On Lost, the dog-killer character would probably perform a much different role. The dogs would drive a couple of episodes. We’d worry about his motivations. He would still be functioning as an allegory — part of Lost’s genius was its ability to ask big, sometimes ugly questions about the nature of society — but he’d also be a plot point, in a way that he’s just not in The Leftovers.
But some people will persist in reading The Leftovers as though it were Lost. I can’t tell you why, but I have some guesses. Probably chief among them is that Lindelhof himself is attached. It’s natural to expect his next show to be similar to his last show. (It is, actually, just not in this specific way.) And it’s true that strange things happen on The Leftovers. But I also think that part of what has happened is that the infinite combination of the internet and science fiction television has destroyed some people’s ability to appreciate TV as anything other than a series of of clues that lead to a solution: not just, What are the whispers in the jungle?, but Will Lorelai choose Christopher or Luke? And I’m just not sure that’s a very good way to watch most shows, even if it’s kinda Damon Lindlhof’s own damn fault that you’re watching The Leftovers in this way.
So what does it mean that the country of Australia keeps coming up in The Leftovers? (Kevin’s father claims to be interested in moving there; a nutty prophet-type who lives on top of a pillar in the show’s second season appears to be corrosponding with someone there.) I saw a certain amount of dissection of this question on the above-mentioned internet message board. You know what I think it means? I think it means two things:
(1) Damon Lindelhof is having a little fun with his fans, who remember that Oceanic Flight 815 departed from Sydney, Australia before crashing on the Island.

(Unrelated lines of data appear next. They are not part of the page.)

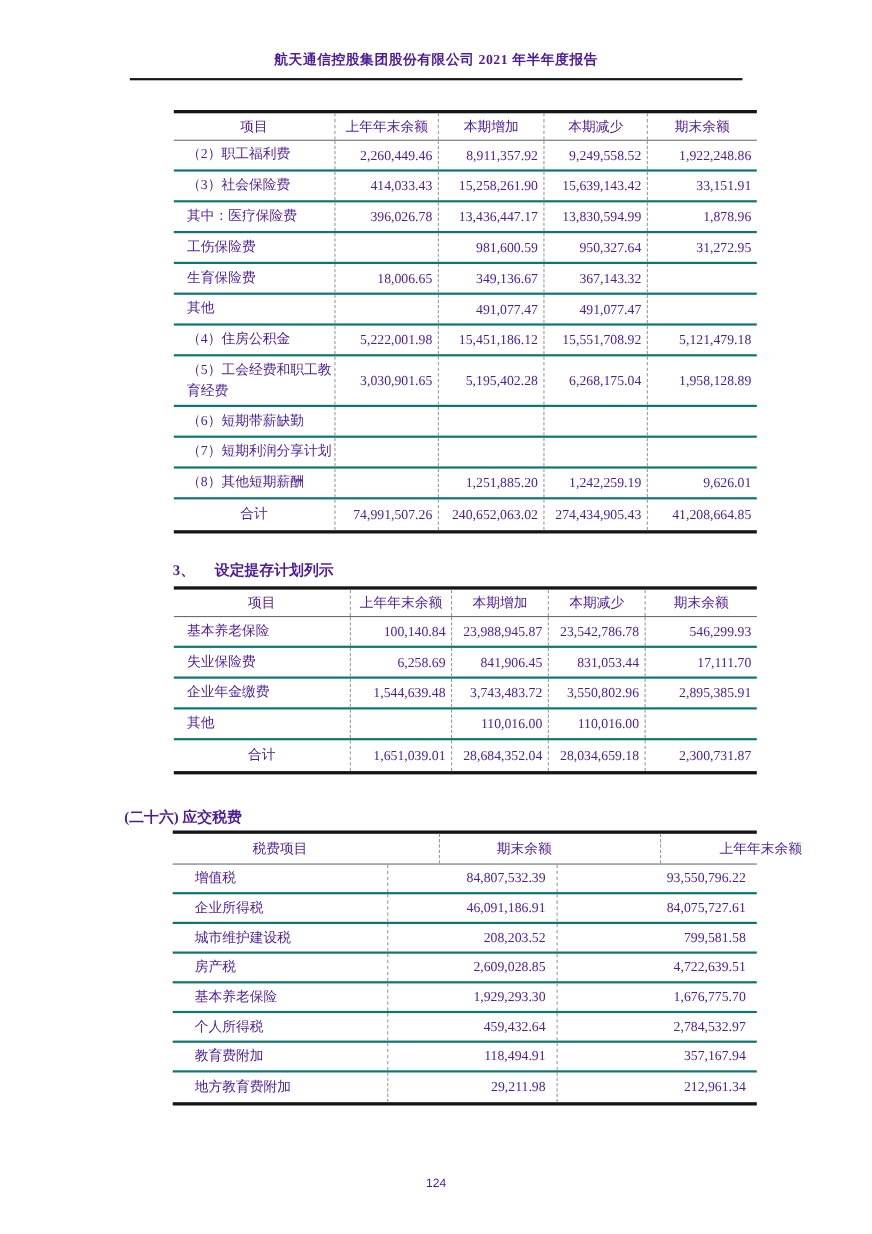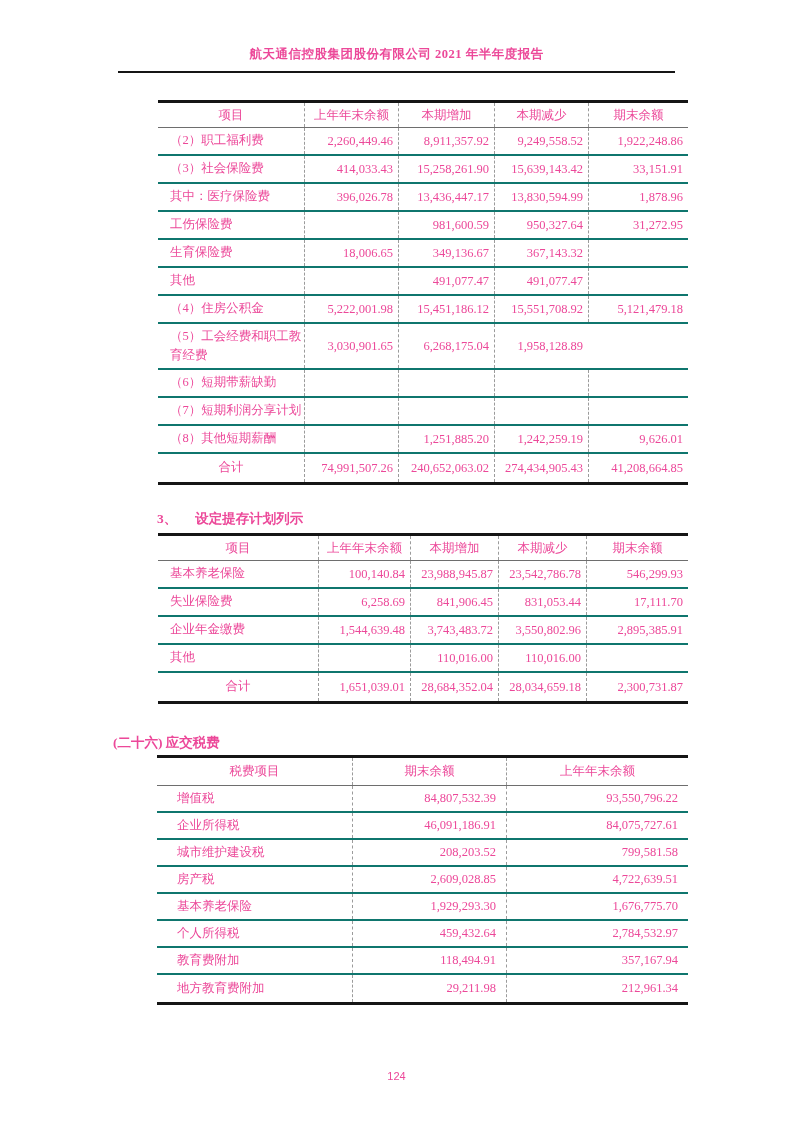"航天通信控股集团股份有限公司 2021 年半年度报告" .page { color: #ec4899 -> #4c1d95 }
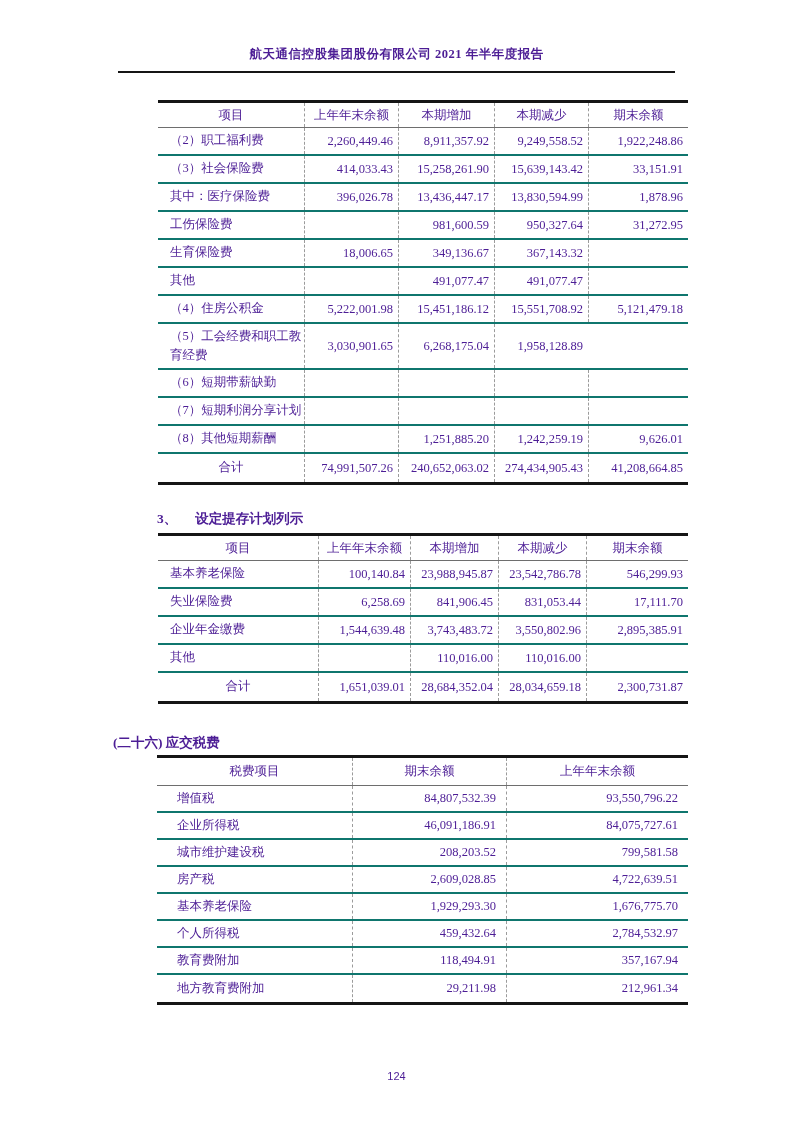"5,195,402.28" div.tcell { html: none -> <div>5,195,402.28</div> }
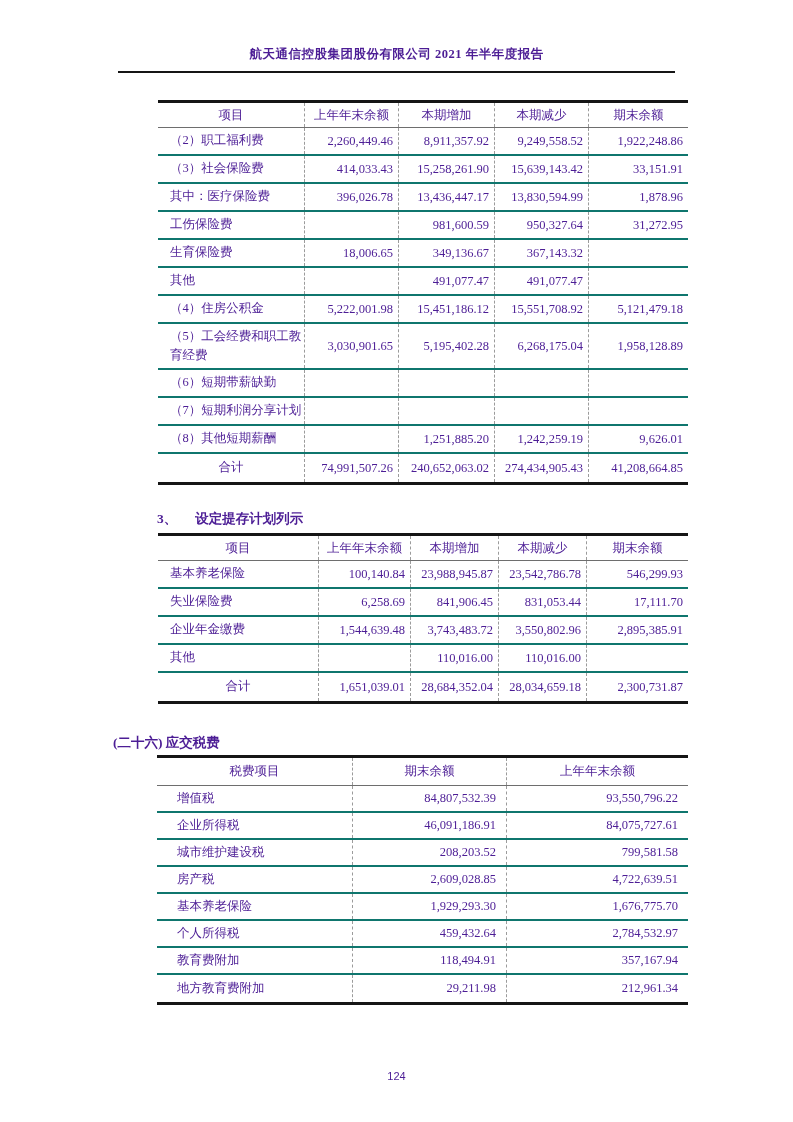"税费项目" .tbl3 .thead { gap: none -> 47px }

(2) There is somewhere very far away, and though it, too, has been affected by the same disaster, it seems like a clean slate to people who have never been there before. It is clean, and unmarked by the memories of the departed here in America. It’s about a common grief fantasy: escape.
Anyhow, what I’m saying is that reading The Leftovers for clues and mysteries is a boring, and liable to be unrewarding, exercise. It’s a show that really does reward close reading in a different way: the characters and themes that course through it. What does it mean that a woman who lost her whole family might hire a prostitute to shoot her while she wears Kevlar? What happens to teenage culture when its already foreshoretened view of consequences is complicated by an event that emphasizes mass mortality? How do you love after loss? Raise children? Move on? That’s the stuff you should read closely.
(Note: the first season of The Leftovers is very grim stuff. That’s probably a different post, if I get around to writing it. The second season is brighter and more colorful, in more ways than one.)